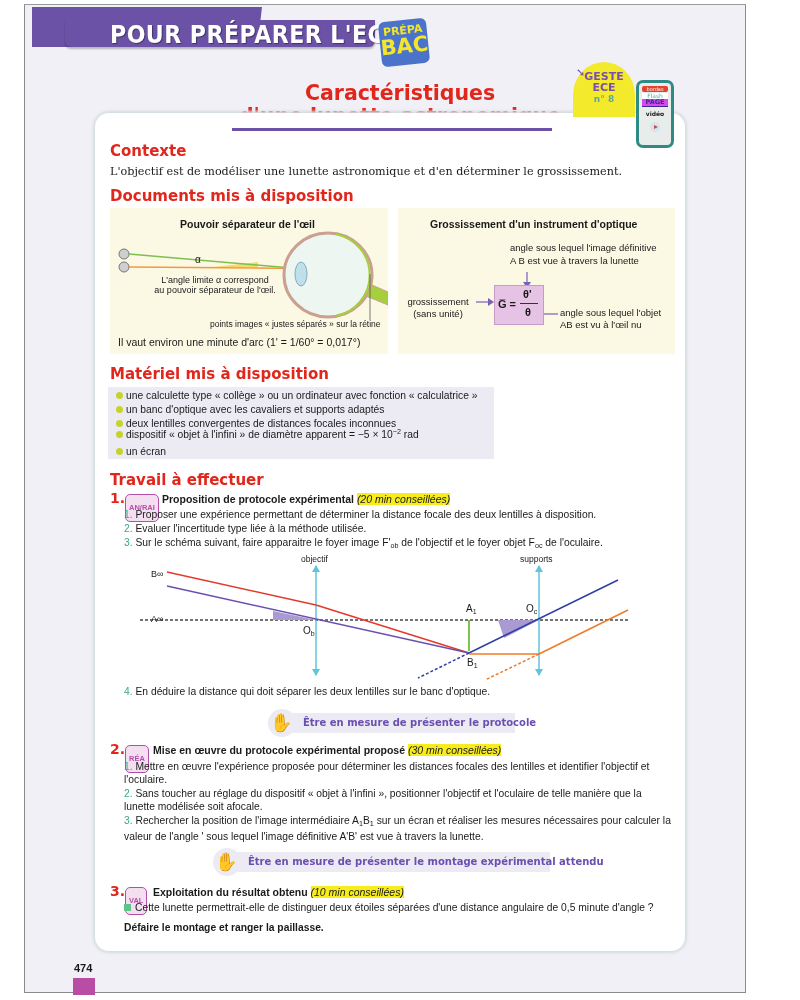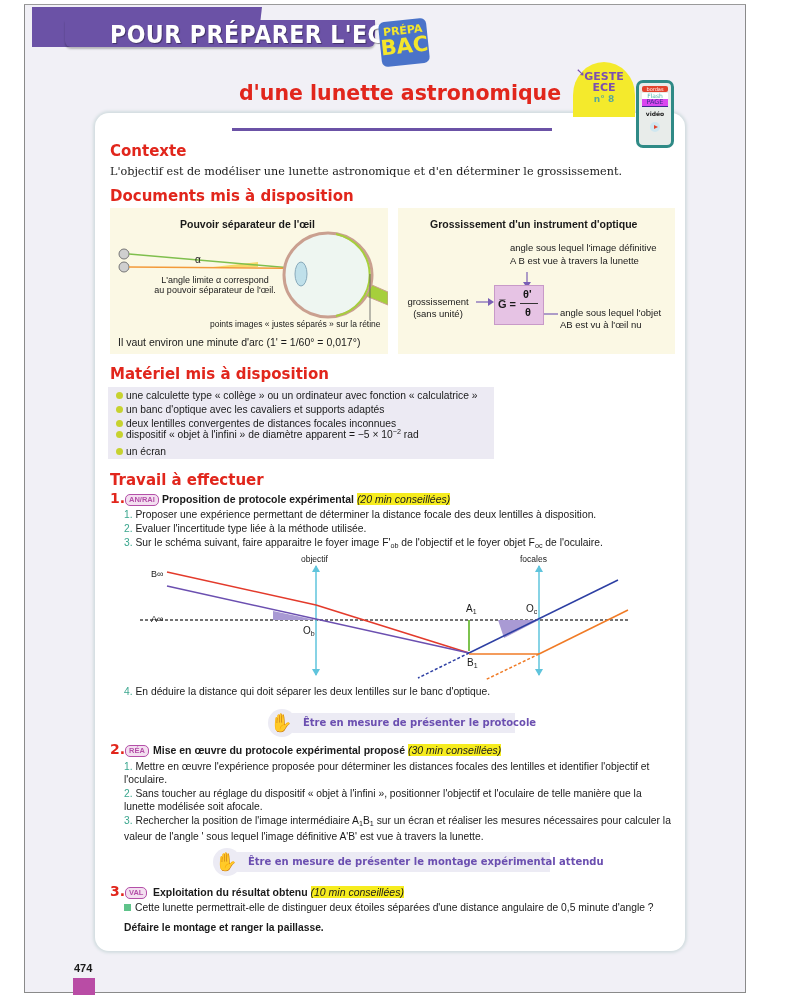--- a/index.html
+++ b/index.html
@@ -88,6 +88,7 @@
 </div>
 
 <div class="title">
+  <div>Caractéristiques</div>
   <div>d'une lunette astronomique</div>
 </div>
 

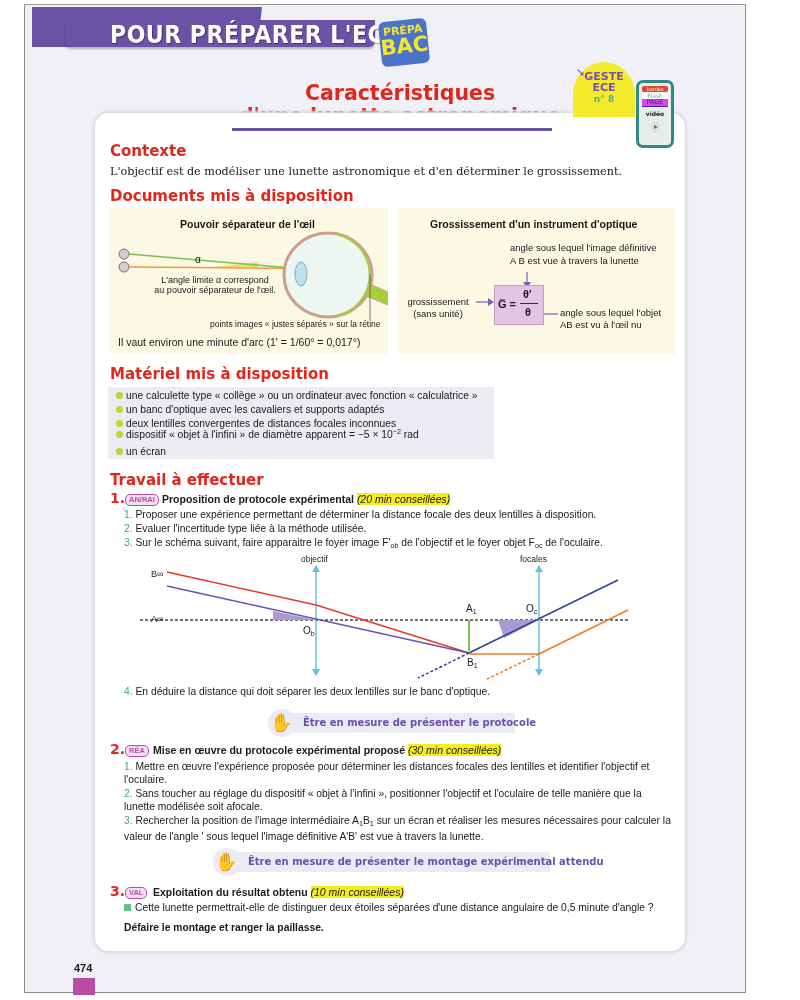--- a/index.html
+++ b/index.html
@@ -30,7 +30,7 @@
   .phone { position: absolute; left: 636px; top: 80px; width: 38px; height: 68px; background: #e8ecea; border: 3px solid #2f8a86; border-radius: 7px; text-align: center; font-family: "DejaVu Sans", sans-serif; }
   .phone .brand { display:block; margin: 3px 3px 0; background: #e2432c; color: #fff; font-size: 5px; border-radius: 2px; }
   .phone .flash { display:block; margin: 1px 3px 0; background: #fff; color: #4bb3a9; font-size: 6px; line-height: 6px; }
-  .phone .pg { display:block; margin: 0 3px; background: #d946ef; color: #3c2a8f; font-weight: normal; font-size: 6.5px; line-height: 7px; border-bottom: 1px solid #3c2a8f; }
+  .phone .pg { display:block; margin: 0 3px; background: #d946ef; color: #3c2a8f; font-weight: bold; font-size: 6.5px; line-height: 7px; border-bottom: 1px solid #3c2a8f; }
   .phone .vid { display:block; font-size: 6px; font-weight: bold; margin-top: 3px; }
   .phone .play { display:inline-block; width: 10px; height: 10px; border-radius: 50%; background: #cfe7f0; margin-top: 3px; position: relative; }
   .phone .play:after { content: ""; position: absolute; left: 4px; top: 2.5px; border-left: 4px solid #e2432c; border-top: 2.5px solid transparent; border-bottom: 2.5px solid transparent; }

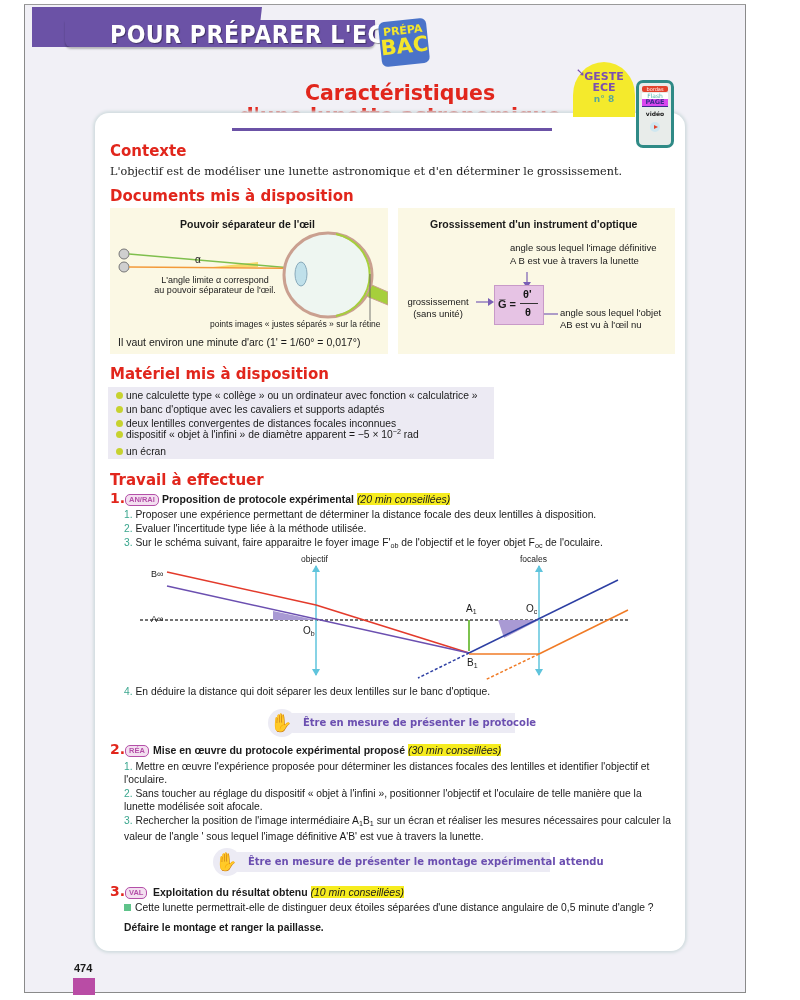--- a/index.html
+++ b/index.html
@@ -56,7 +56,7 @@
 
   
   .step-num { position: absolute; left: 110px; font-family: "DejaVu Sans", sans-serif; font-weight: bold; color: #e1261c; font-size: 14px; }
-  .tag { position: absolute; border: 1px solid #b44fa8; color: #b44fa8; background: #f3dff0; border-radius: 5px; font-size: 7.5px; font-weight: bold; padding: 0 3px; line-height: 10px; }
+  .tag { position: absolute; border: 1px solid #b44fa8; color: #b44fa8; background: #f3dff0; border-radius: 5px; font-size: 7.5px; font-weight: bold; padding: 8px 3px; line-height: 10px; }
   .step-title { position: absolute; font-weight: bold; font-size: 10.5px; white-space: nowrap; }
   .hl { background: #f6ec1e; font-style: italic; font-weight: normal; }
   .sub { position: absolute; left: 124px; font-size: 10.3px; white-space: nowrap; }

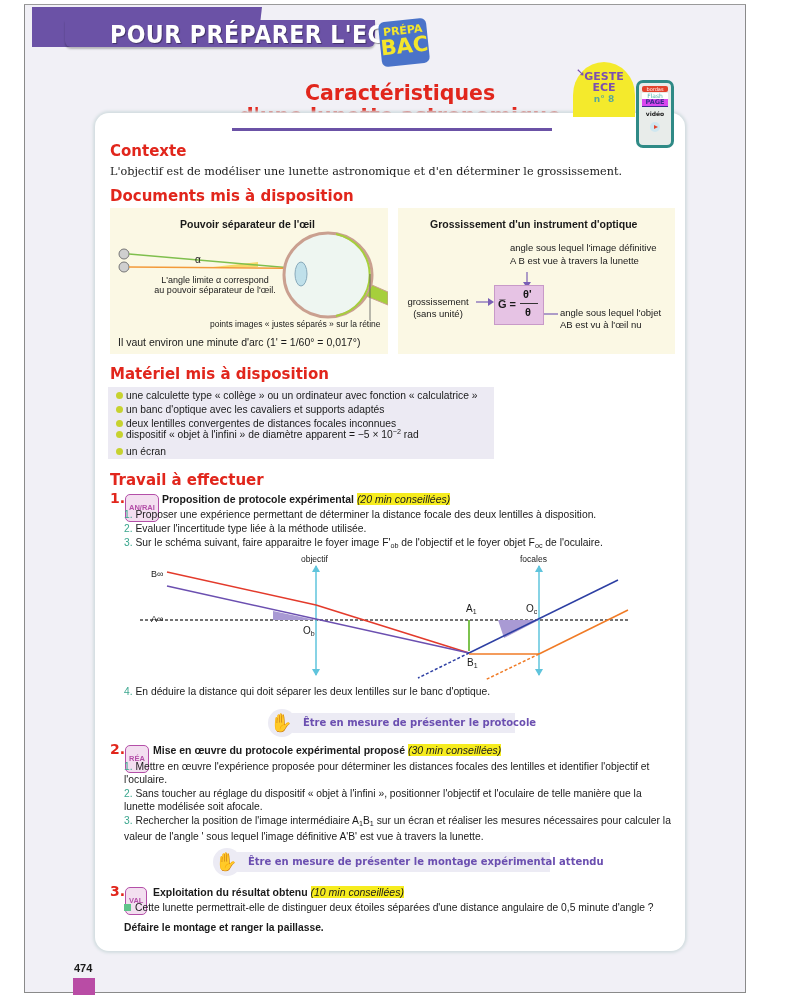--- a/index.html
+++ b/index.html
@@ -207,7 +207,7 @@
   <line x1="399" y1="104" x2="345" y2="130" stroke="#f07b26" stroke-width="1.5" stroke-dasharray="3,2"></line>
 </svg>
 <div class="small" style="left:301px; top:554px; font-size:8.5px;">objectif</div>
-<div class="small" style="left:520px; top:554px; font-size:8.5px;">focales</div>
+<div class="small" style="left:520px; top:554px; font-size:8.5px;">supports</div>
 <div class="small" style="left:151px; top:569px; font-size:9px;">B∞</div>
 <div class="small" style="left:151px; top:614px; font-size:9px;">A∞</div>
 <div class="small" style="left:303px; top:625px; font-size:10px;"><span>O</span><sub class="s">b</sub></div>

WHAT TO PRODUCE: The entries above need to be transcribed word for word, and the pictures stay out.

REPLY:
--- a/index.html
+++ b/index.html
@@ -88,6 +88,7 @@
 </div>
 
 <div class="title">
+  <div>Caractéristiques</div>
   <div>d'une lunette astronomique</div>
 </div>
 

--- a/index.html
+++ b/index.html
@@ -30,7 +30,7 @@
   .phone { position: absolute; left: 636px; top: 80px; width: 38px; height: 68px; background: #e8ecea; border: 3px solid #2f8a86; border-radius: 7px; text-align: center; font-family: "DejaVu Sans", sans-serif; }
   .phone .brand { display:block; margin: 3px 3px 0; background: #e2432c; color: #fff; font-size: 5px; border-radius: 2px; }
   .phone .flash { display:block; margin: 1px 3px 0; background: #fff; color: #4bb3a9; font-size: 6px; line-height: 6px; }
-  .phone .pg { display:block; margin: 0 3px; background: #d946ef; color: #3c2a8f; font-weight: normal; font-size: 6.5px; line-height: 7px; border-bottom: 1px solid #3c2a8f; }
+  .phone .pg { display:block; margin: 0 3px; background: #d946ef; color: #3c2a8f; font-weight: bold; font-size: 6.5px; line-height: 7px; border-bottom: 1px solid #3c2a8f; }
   .phone .vid { display:block; font-size: 6px; font-weight: bold; margin-top: 3px; }
   .phone .play { display:inline-block; width: 10px; height: 10px; border-radius: 50%; background: #cfe7f0; margin-top: 3px; position: relative; }
   .phone .play:after { content: ""; position: absolute; left: 4px; top: 2.5px; border-left: 4px solid #e2432c; border-top: 2.5px solid transparent; border-bottom: 2.5px solid transparent; }

--- a/index.html
+++ b/index.html
@@ -56,7 +56,7 @@
 
   
   .step-num { position: absolute; left: 110px; font-family: "DejaVu Sans", sans-serif; font-weight: bold; color: #e1261c; font-size: 14px; }
-  .tag { position: absolute; border: 1px solid #b44fa8; color: #b44fa8; background: #f3dff0; border-radius: 5px; font-size: 7.5px; font-weight: bold; padding: 0 3px; line-height: 10px; }
+  .tag { position: absolute; border: 1px solid #b44fa8; color: #b44fa8; background: #f3dff0; border-radius: 5px; font-size: 7.5px; font-weight: bold; padding: 8px 3px; line-height: 10px; }
   .step-title { position: absolute; font-weight: bold; font-size: 10.5px; white-space: nowrap; }
   .hl { background: #f6ec1e; font-style: italic; font-weight: normal; }
   .sub { position: absolute; left: 124px; font-size: 10.3px; white-space: nowrap; }

--- a/index.html
+++ b/index.html
@@ -207,7 +207,7 @@
   <line x1="399" y1="104" x2="345" y2="130" stroke="#f07b26" stroke-width="1.5" stroke-dasharray="3,2"></line>
 </svg>
 <div class="small" style="left:301px; top:554px; font-size:8.5px;">objectif</div>
-<div class="small" style="left:520px; top:554px; font-size:8.5px;">focales</div>
+<div class="small" style="left:520px; top:554px; font-size:8.5px;">supports</div>
 <div class="small" style="left:151px; top:569px; font-size:9px;">B∞</div>
 <div class="small" style="left:151px; top:614px; font-size:9px;">A∞</div>
 <div class="small" style="left:303px; top:625px; font-size:10px;"><span>O</span><sub class="s">b</sub></div>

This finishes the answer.